March 19, 2007 marks the fourth anniversary of the start of the War with Iraq. Over 3,000 American soldiers have died. Over 150,000 Iraqi citizens have died; an estimated 54,000 of them have been children. The injuries incurred are innumerable, the monetary costs are incalculable and the trauma inflicted is unfathomable. While the war succeeded in removing Sadaam Hussein from power it has not succeeded in bringing stability, justice, peace or hope to the people of Iraq. It is time for this war to end.

On Friday, March 16 there will be Christian Witness for Peace events around the country. The largest will be in Washington DC. It will include a service of worship in the National Cathedral and procession to the White House.

There will be several Bay Area events, one of them a candle-light service on the steps of Lakeshore Avenue Baptist Church. The Lakeshore Service will begin at 7:30. The community is invited.

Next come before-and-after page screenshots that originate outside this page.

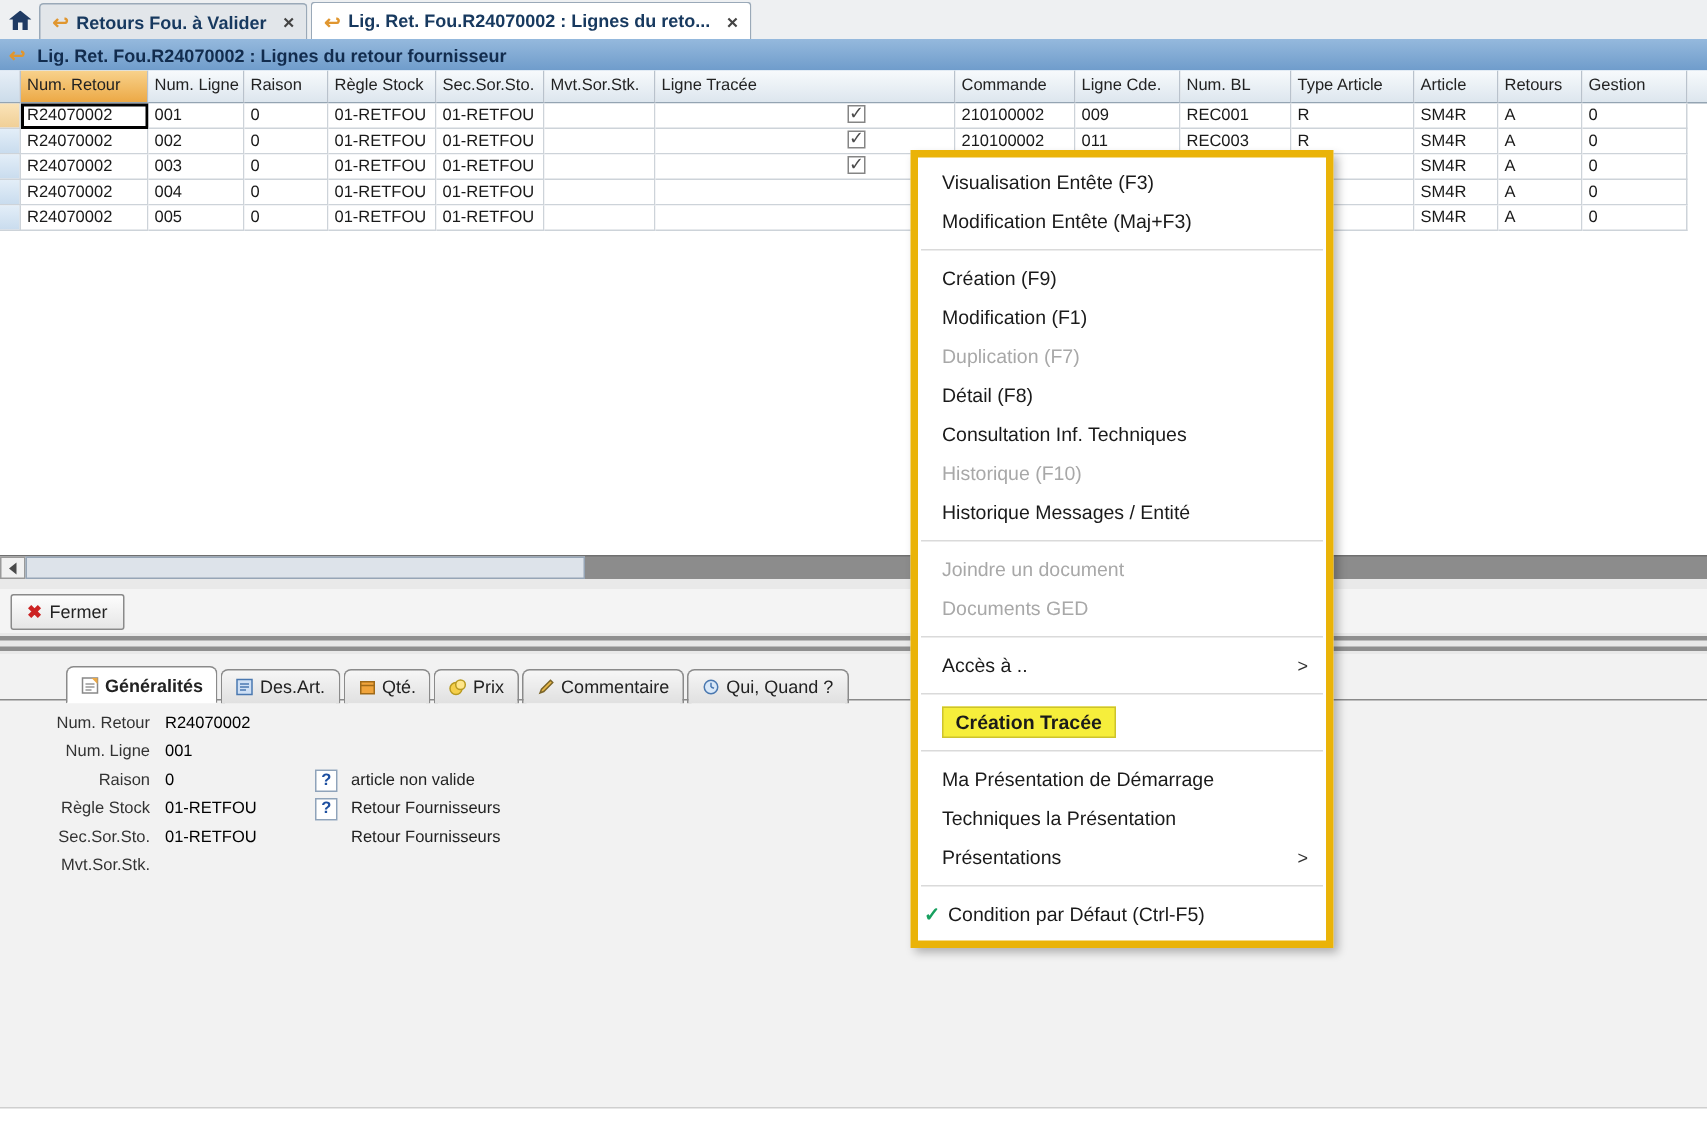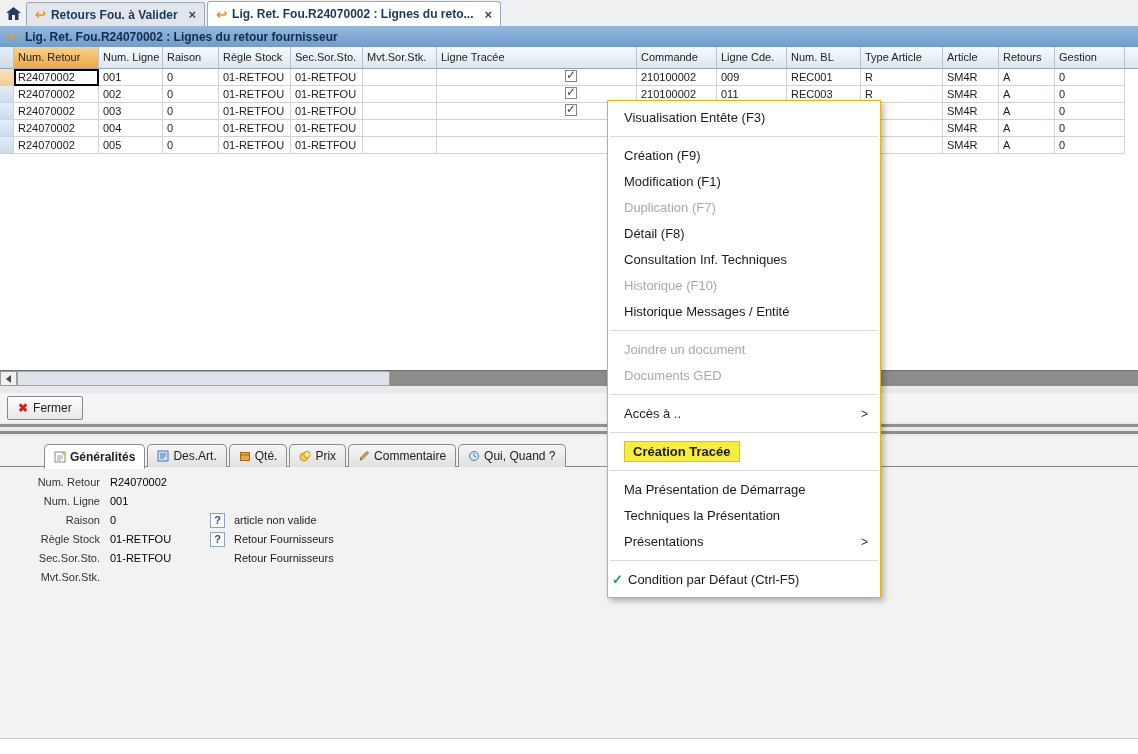--- a/index.html
+++ b/index.html
@@ -91,7 +91,7 @@
 
   
   .cmenu{position:absolute;left:607px;top:100px;width:272px;z-index:50;background:#fff;
-         border:1px solid #eab308;box-shadow:3px 3px 6px rgba(0,0,0,.28);padding:4px 0;
+         border:5px solid #eab308;box-shadow:3px 3px 6px rgba(0,0,0,.28);padding:4px 0;
          font-size:13px;color:#1a1a1a;}
   .mi{position:relative;height:26px;line-height:26px;padding-left:16px;white-space:nowrap;
       cursor:pointer;}

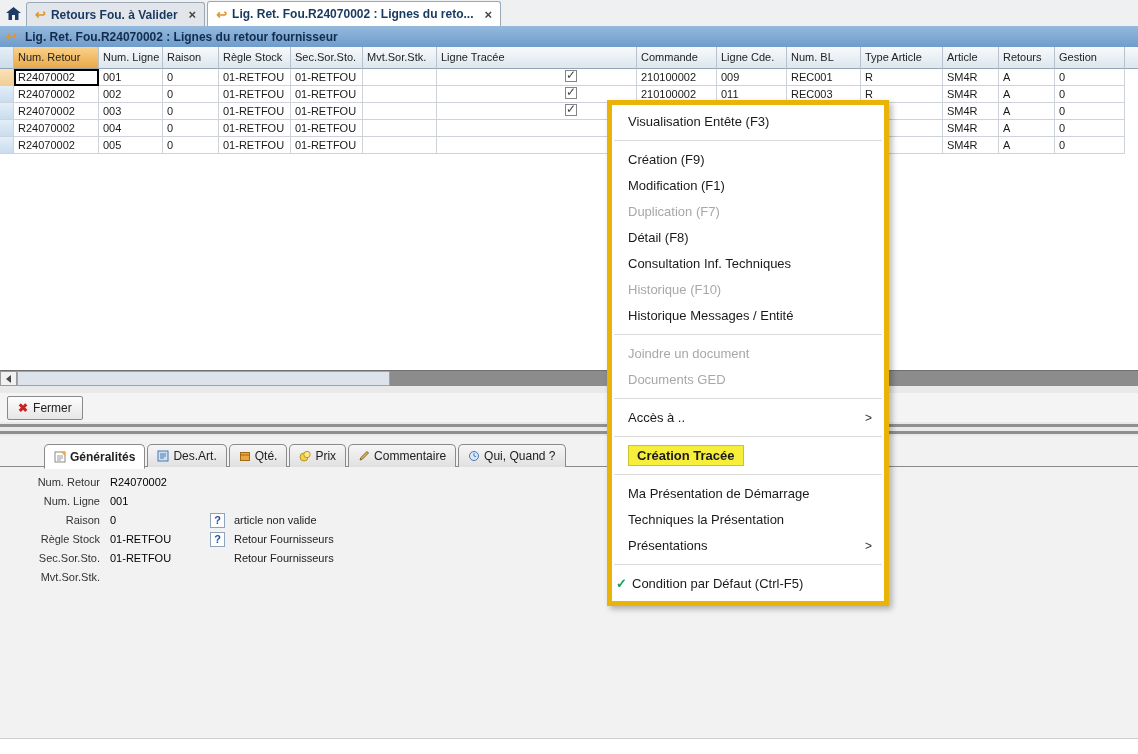--- a/index.html
+++ b/index.html
@@ -356,6 +356,7 @@
 
   <div class="cmenu">
     <div class="mi"><span>Visualisation Entête (F3)</span></div>
+    <div class="mi"><span>Modification Entête (Maj+F3)</span></div>
     <div class="msep"></div>
     <div class="mi"><span>Création (F9)</span></div>
     <div class="mi"><span>Modification (F1)</span></div>

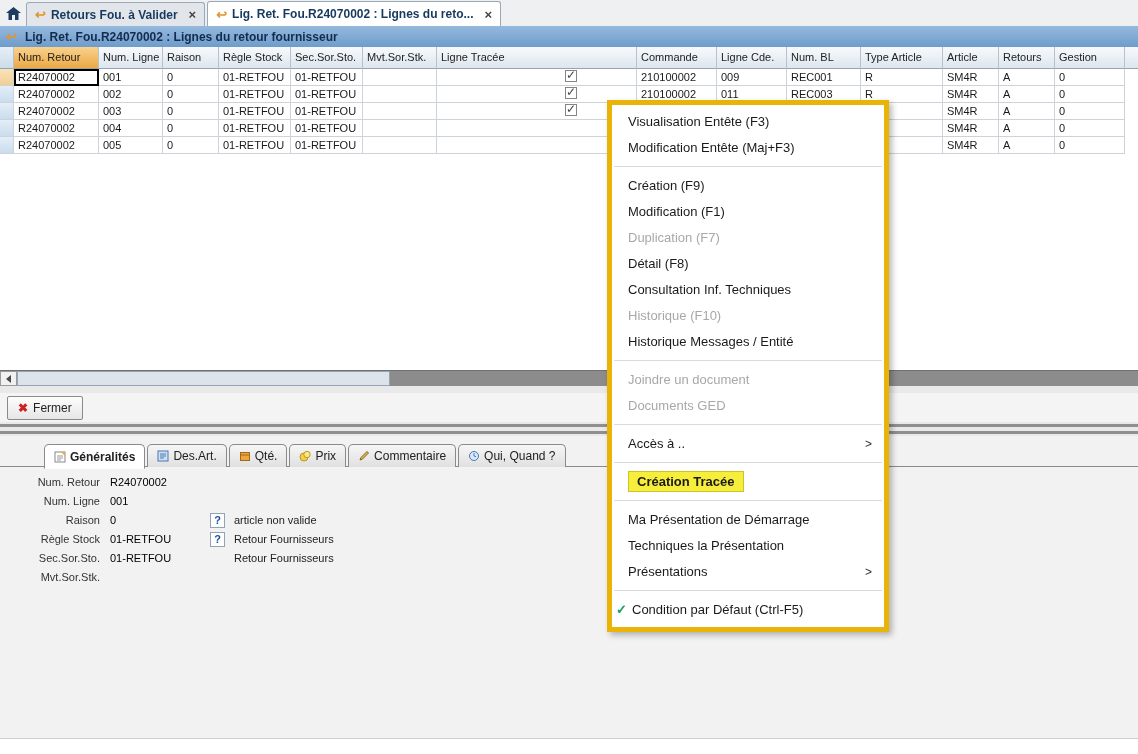--- a/index.html
+++ b/index.html
@@ -72,7 +72,7 @@
   
   .panel{position:absolute;left:0;top:436px;width:100%;height:302px;background:#f2f2f2;}
   .tabline{position:absolute;left:0;top:30px;width:100%;height:1px;background:#8a8a8a;}
-  .dtabs{position:absolute;left:4px;top:8px;display:flex;z-index:2;padding-left:40px;}
+  .dtabs{position:absolute;left:4px;top:8px;display:flex;align-items:flex-end;z-index:2;padding-left:40px;}
   .dtab{display:flex;align-items:center;gap:4px;height:22px;padding:0 9px;margin-right:2px;
         border:1px solid #8a8a8a;border-bottom:none;border-radius:5px 5px 0 0;
         background:linear-gradient(#f6f6f6,#e0e0e0);font-size:12px;color:#222;cursor:pointer;}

The service will include Scriptures lifting up the Christian mandate to seek peace, to be peacemakers. There will be prayers confessing our individual and societal predisposition to resort to violence to solve problems that violence cannot, and will not, solve. There will be prayers mourning all who have died and been injured. There will be prayers asking for the strength and courage to embrace a better way. There will be readings lamenting the fact we in the face of fear we so easily forget the hard lessons of history and so easily demonize those whom we perceive to be the enemy. There will be songs lifting up the hope of justice. The service will not be long but it will be a public way for the church to say:

  1. Like Isaiah, we are called to raise our prophetic voice, saying that security cannot be achieved through military domination of one people over another.
  2. Like Jesus, who healed the sick and reached good news to the poor, we are called to be a pastoral presence in our country. We call on one another to care for soldiers and their families.
  3. Like Paul, we are called to love our neighbors as ourselves and to care for even for our enemies.
  4. Like the disciple who learned to put away the sword, we are called to treat others as we want to be treated.
  5. Like Mary, who praised God for lifting up the lowly and filling the hungry with good things, we long for a world free from hunger, environmental destruction and injustice. (From Christian Witness for Peace)

Congressperson Barbara Lee, long a leading voice in Congress against this war, has been asked to speak. Members of the Lakeshore congregation will lead the prayers, the songs and the Scripture readings. At the end we will light candles, symbolizing our hope that on this planet the light of human caring will overcome the night of war.

On noon on Saturday, March 24, there will be a march in Oakland beginning at Lakeside Park (near the library) and ending at City Hall with a rally. The main point of this march, which is being called for by Congressperson Lee and City Council Member Jean Quan, is that the money spent fighting in Iraq is money that is taken out of the classrooms, hospitals, affordable-housing developments and Head Start programs of Oakland.

I write this recognizing that not every member of the community thinks that the war in Iraq has been a mistake. To you I simply say it is my leading that if people of faith do not stand against this war then we are simply passing on to the next generations, passing on to our children and grandchildren, our unwarranted trust in war as a means of solving the problems of the world and our inability to differentiate between standing up to evil and believing that we can bomb it out of existence. May God grant us the grace to respect one another while disagreeing on matters that matter.